Architectural influences in Mallorca
Mallorca has been Europe’s ultimate holiday island for decades. It’s easy to see why: with good weather year-round, a thriving and lively capital city, an aquamarine sea and more than 120 beaches and coves scattered along 555 kilometres of coastline, it is the perfect spot to relax.
Much of the island’s history is evident in the architecture of its buildings. The capital, Palma, is the starting point for most visits and it is here that we find the impressive waterfront cathedral of La Seu. This thirteenth-century edifice is a Gothic masterpiece, which looks most magnificent when viewed from the sea.
Still in Palma, Art Nouveau and Modernist styles are strongly evident in many of the city’s buildings. Two of the most notable are the Edifici Casasayas and Pensión Menorquina. Opposite them, the Fundacio La Caixa, an art gallery, was once Palma’s first luxury hotel: the Gran Hotel. Many visitors will note the obvious influence that Gaudí, who spent a decade on the island, had on the architects of all three of these early twentieth century buildings.
Those looking for earlier signs of Mallorca’s past will not be disappointed. La Seu is built over the site of a Moorish grand mosque. The mosque may be gone but Mallorca’s Moorish heritage is still evident at the Banys Arabs’ Baths. Dating to the tenth century, they are the last visible remnants of Medina Mayurqa, the ancient Arab city that once stood on the site of the present-day Palma. The structure of the baths includes columns that once formed part of Roman and Byzantine buildings.
Gaudí’s Modernistic architectural influences on the island continue with the work done by his contemporaries, Josep Jugol and Joan Rubio y Bellver, in Sóller. Set amid orange and lemon groves in the rugged north-west of Mallorca, Sóller has a very striking town square. Designed largely by Rubio, the square includes the Modernist building that now houses the Bank of Sóller and an enormous church, which incorporates Romanesque, Baroque and Neo-Gothic elements.

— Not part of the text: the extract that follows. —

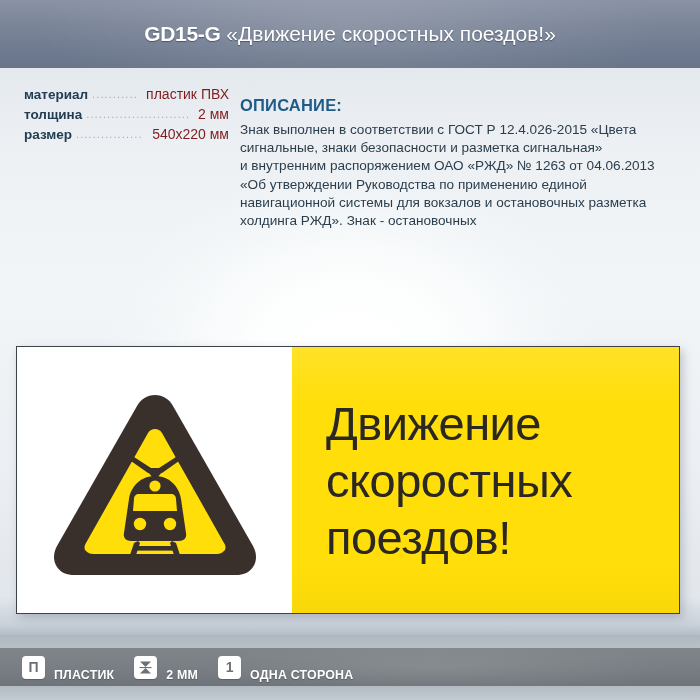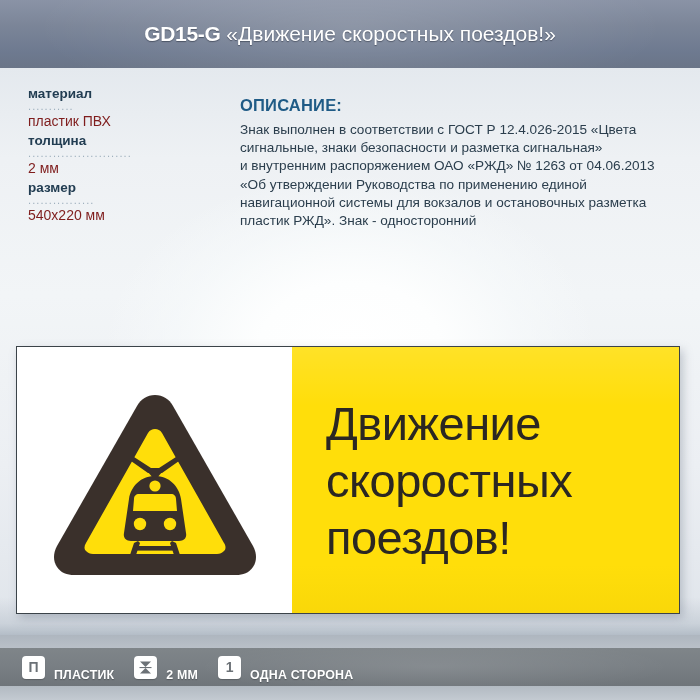"материал" .spec-row { flex-direction: column -> none }
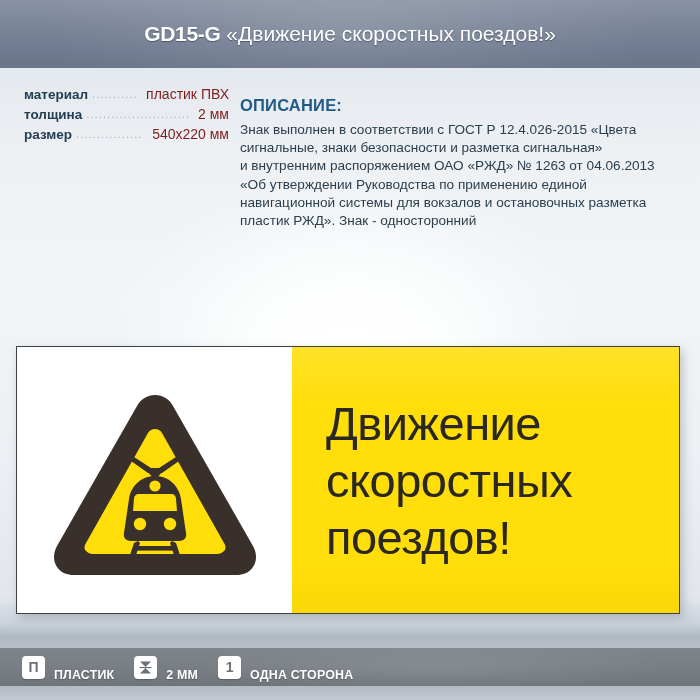"пластик РЖД». Знак - односторонний" div.desc-line { text: пластик РЖД». Знак - односторонний -> холдинга РЖД». Знак - остановочных }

Many Mallorca inhabitants and visitors still favour traditional fincas, or farmhouses. With thick stone walls, designed to keep out the summer heat and retain warmth in the cooler months, wooden beams, shady terraces and, often, incomparable rural views, it is easy to see the reasons for their popularity. Many new-builds on the island adhere closely to this traditional style, while also incorporating luxuries such as swimming pools. However, fincas, whether old or new, tend to be located in more remote areas and inevitably require use of a car and, perhaps also, a willingness to cook and dine at home.
For those who prefer to be closer to beaches, restaurants and nightlife, Mallorca has a plethora of excellent hotels, guesthouses and beachside villas. In the resort of Magaluf, Sol House Mallorca is an ideal base from which to enjoy the nearby sandy beach. Built with more than a nod towards the Modernist style so evident on the island, Sol House Mallorca also boasts a large swimming pool and plenty of poolside fun for its guests to enjoy.
Ultimately, the island has accommodation and architectural styles to suit all tastes. The chief question most first-time Mallorcan holidaymakers find themselves asking is why it took them so long to visit.